TRY IT
For this exercise, please find the lines in the entries that include the word "JULY" and copy them.
::::::::
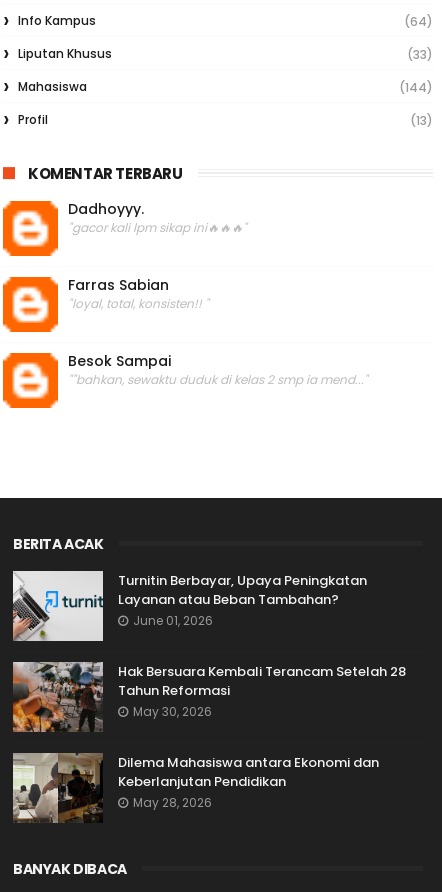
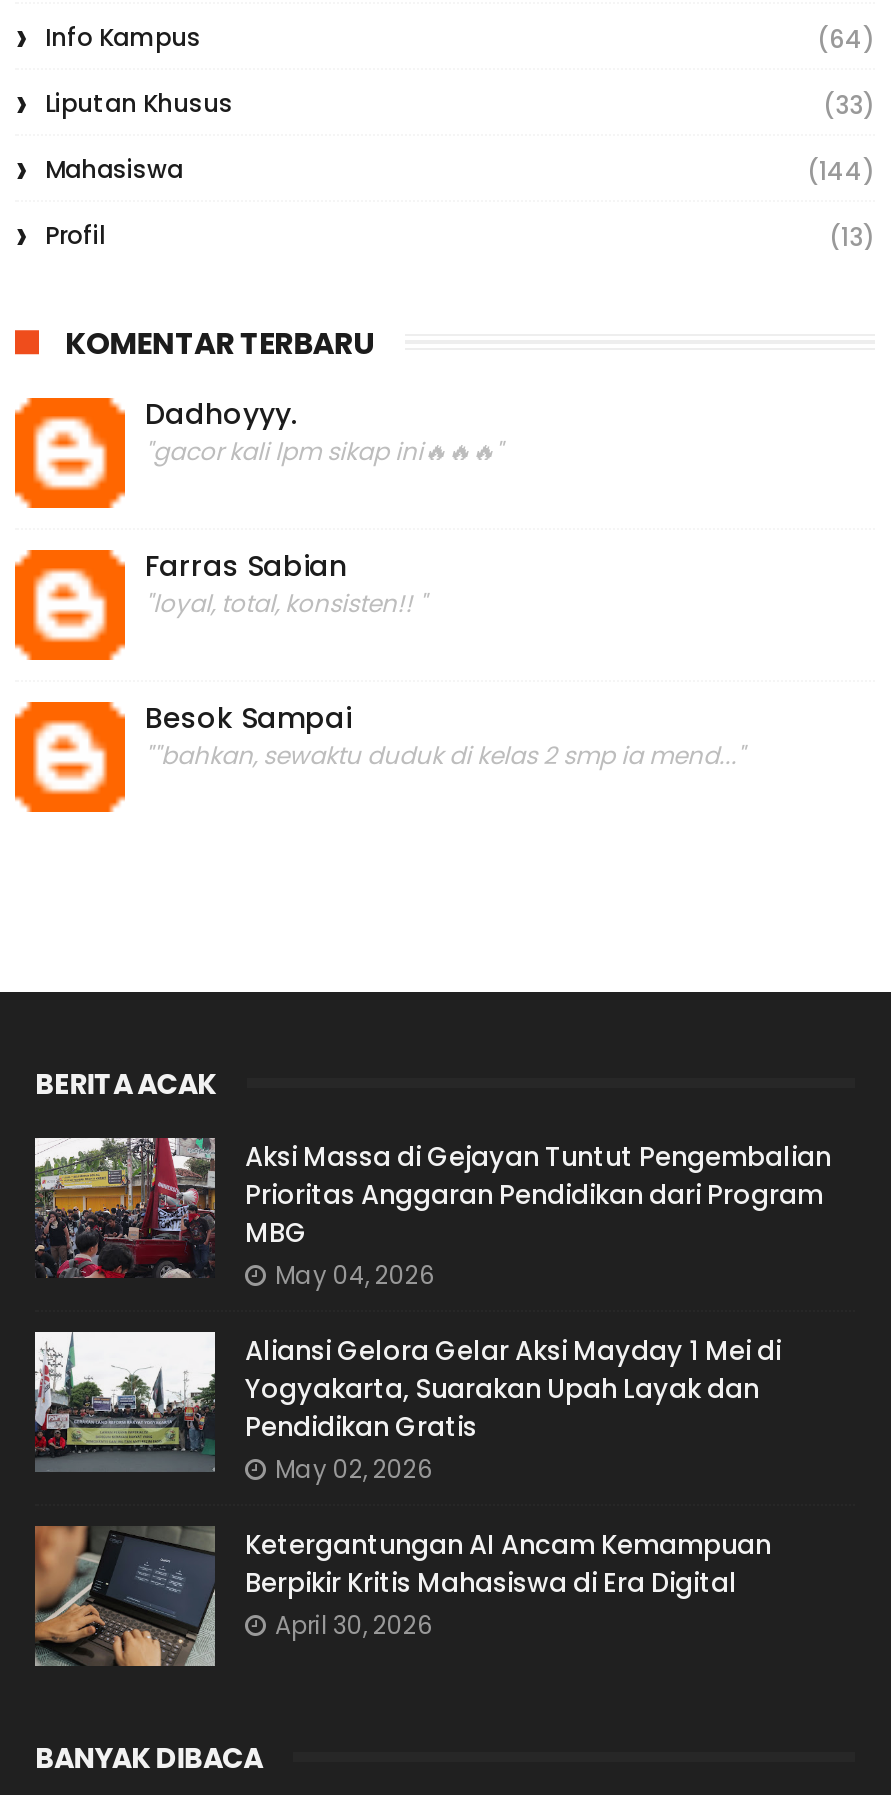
- [image]
- Turnitin Berbayar, Upaya Peningkatan
- Layanan atau Beban Tambahan?
- June 01, 2026
+ [image]
+ Aksi Massa di Gejayan Tuntut Pengembalian
+ Prioritas Anggaran Pendidikan dari Program
+ MBG
+ May 04, 2026

- [image]
- Hak Bersuara Kembali Terancam Setelah 28
- Tahun Reformasi
- May 30, 2026
+ [image]
+ Aliansi Gelora Gelar Aksi Mayday 1 Mei di
+ Yogyakarta, Suarakan Upah Layak dan
+ Pendidikan Gratis
+ May 02, 2026

- [image]
- Dilema Mahasiswa antara Ekonomi dan
- Keberlanjutan Pendidikan
- May 28, 2026
+ [image]
+ Ketergantungan AI Ancam Kemampuan
+ Berpikir Kritis Mahasiswa di Era Digital
+ April 30, 2026
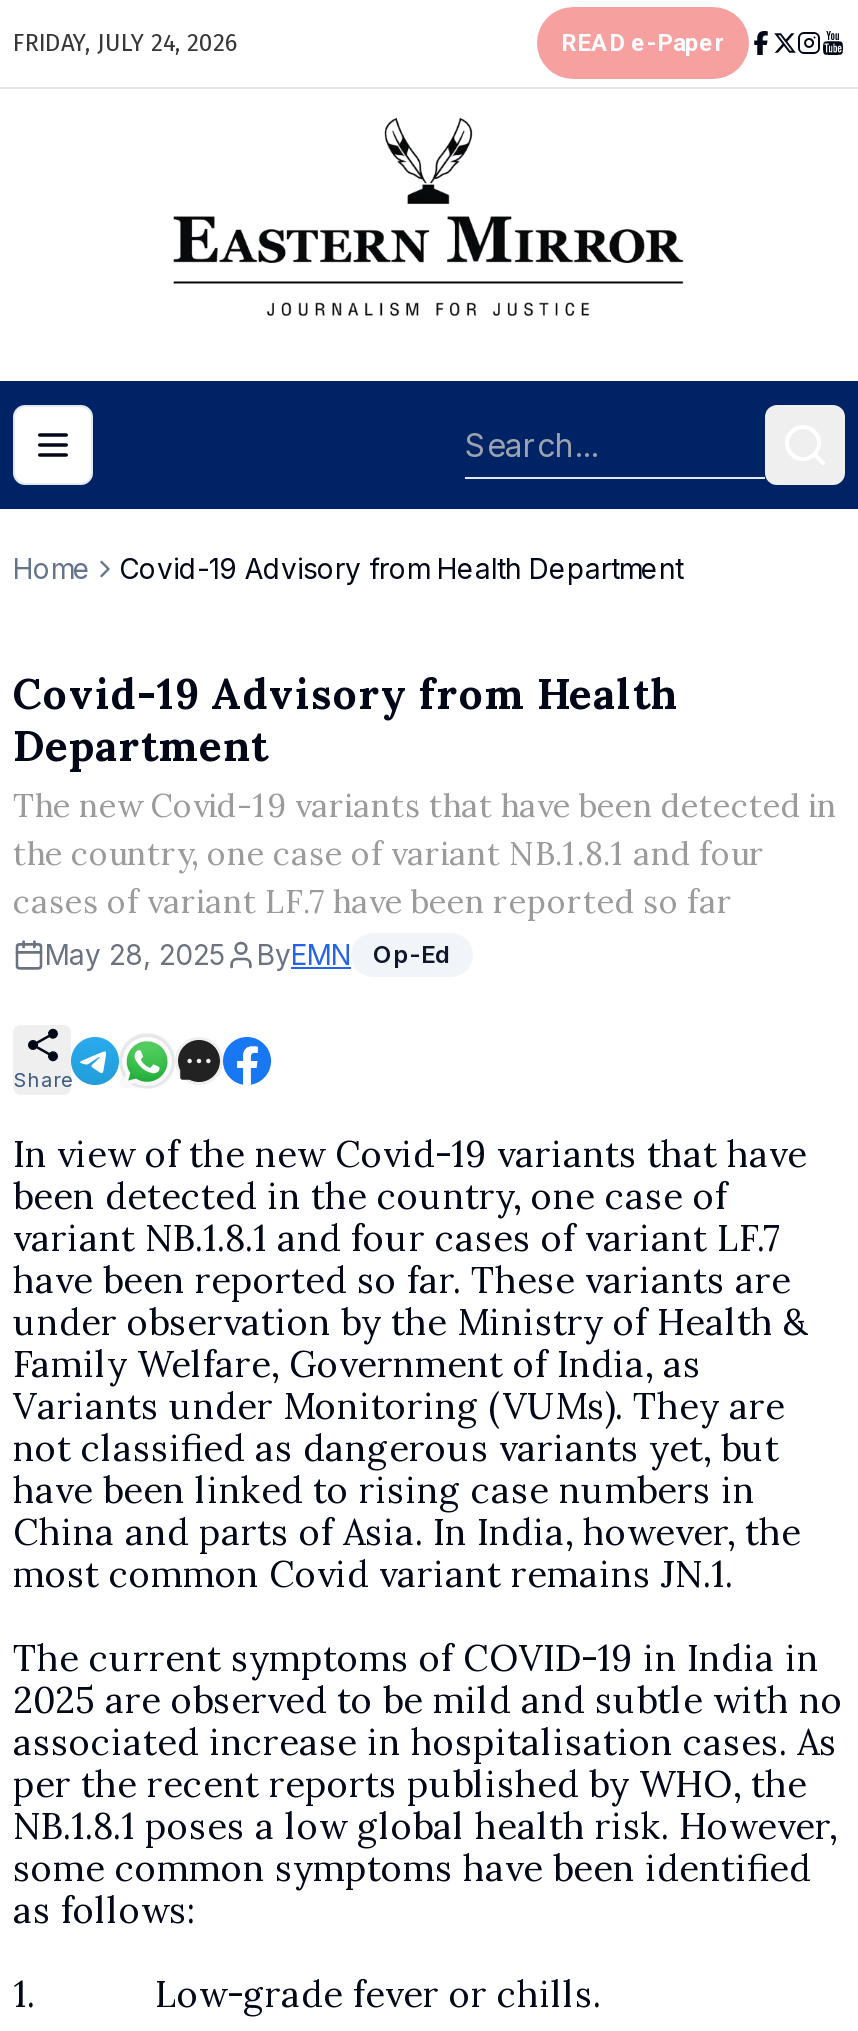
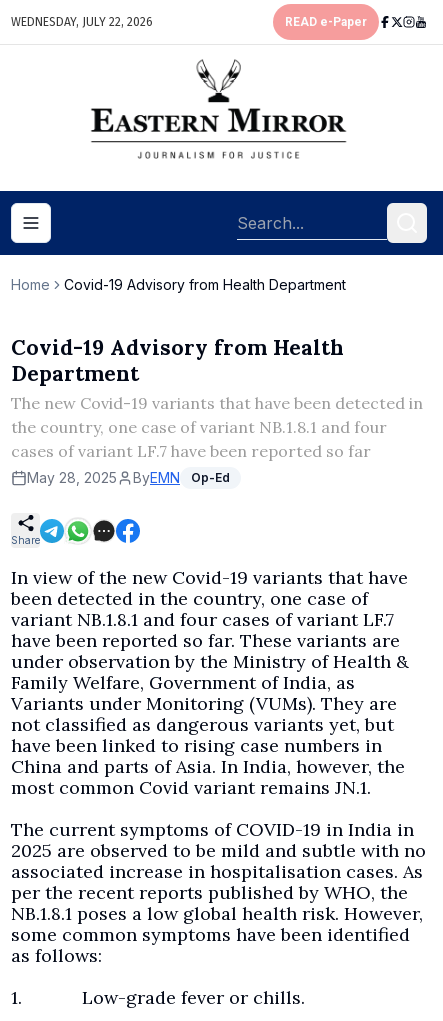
- FRIDAY, JULY 24, 2026
+ WEDNESDAY, JULY 22, 2026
::::::::
TASK RESPONSE
- FRIDAY, JULY 24, 2026
+ WEDNESDAY, JULY 22, 2026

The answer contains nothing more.